I had both Intel and AMD computers in that era. Afaik, AMD K7 Athlon had more MHz/GHz, run on less power (Watt) and were cheaper at that time than the Intel Pentium 4. But performance wise both were almost equal and the Pentium 4 3GHz model introduced the HT (HyperThreading) technology (multithreading performance). Athlon 64 on the other hand were the first x86-64 CPUs.
The AMD special sauce back in those days was not raw clock speed, but IPC. AMD would market an Athlon 2400 e.g., clocked significantly below 2.4GHz, but roughly comparable in terms of performance to a 2.4GHz Pentium.
This, combined with a lower price point, is what made AMD chips so desirable.

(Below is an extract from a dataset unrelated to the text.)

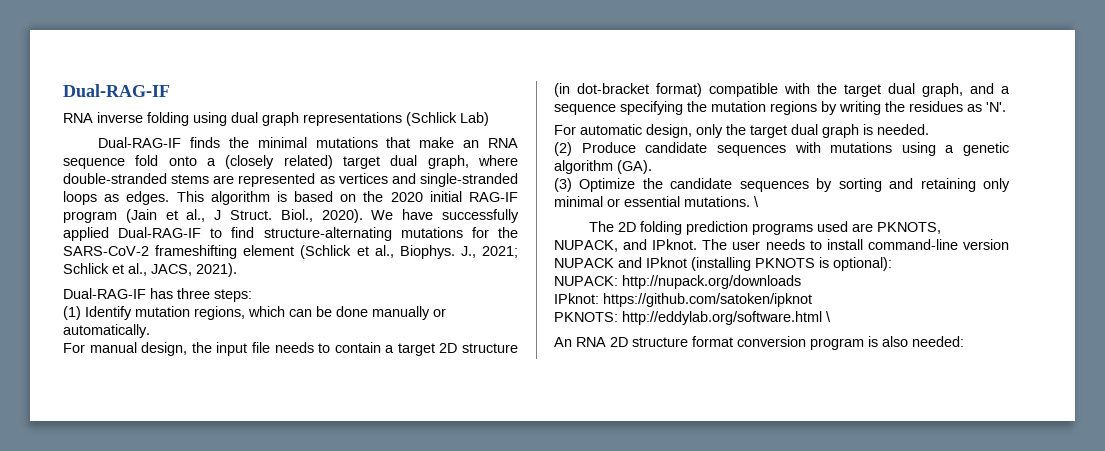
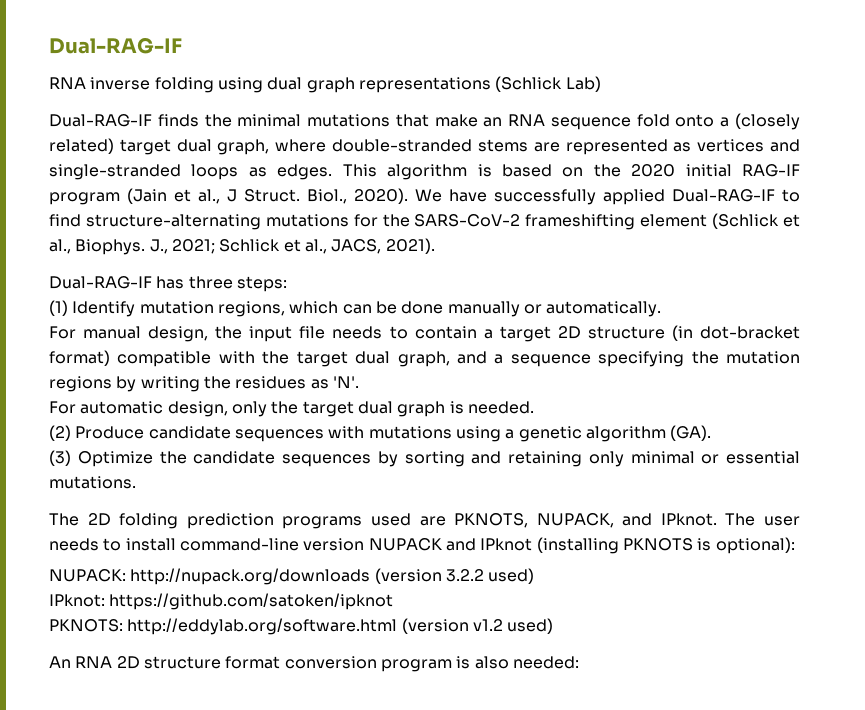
[754,196,759,207] \ -> (136, 482) none
(801, 282) none -> [374,568,535,584] (version 3.2.2 used)
[826,311,831,322] \ -> [401,618,554,634] (version v1.2 used)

I do not recall power consumption.
It's interesting that in the course of <10 years, the positions flip-flopped, and Intel's architecture dominated AMD in IPC and power consumption, making price AMD's primary weapon in the CPU battles. There is also a small draw from AMD's construction equipment being much more clock-happy than Intel's current offerings, so some enthusiasts only concerned with clock speed still preferred AMD in recent times.
The primary benefit is that you can put together an entire system based on one of AMD's top offerings right now for less than Intel's best CPUs cost. AMD is strictly a budget option currently.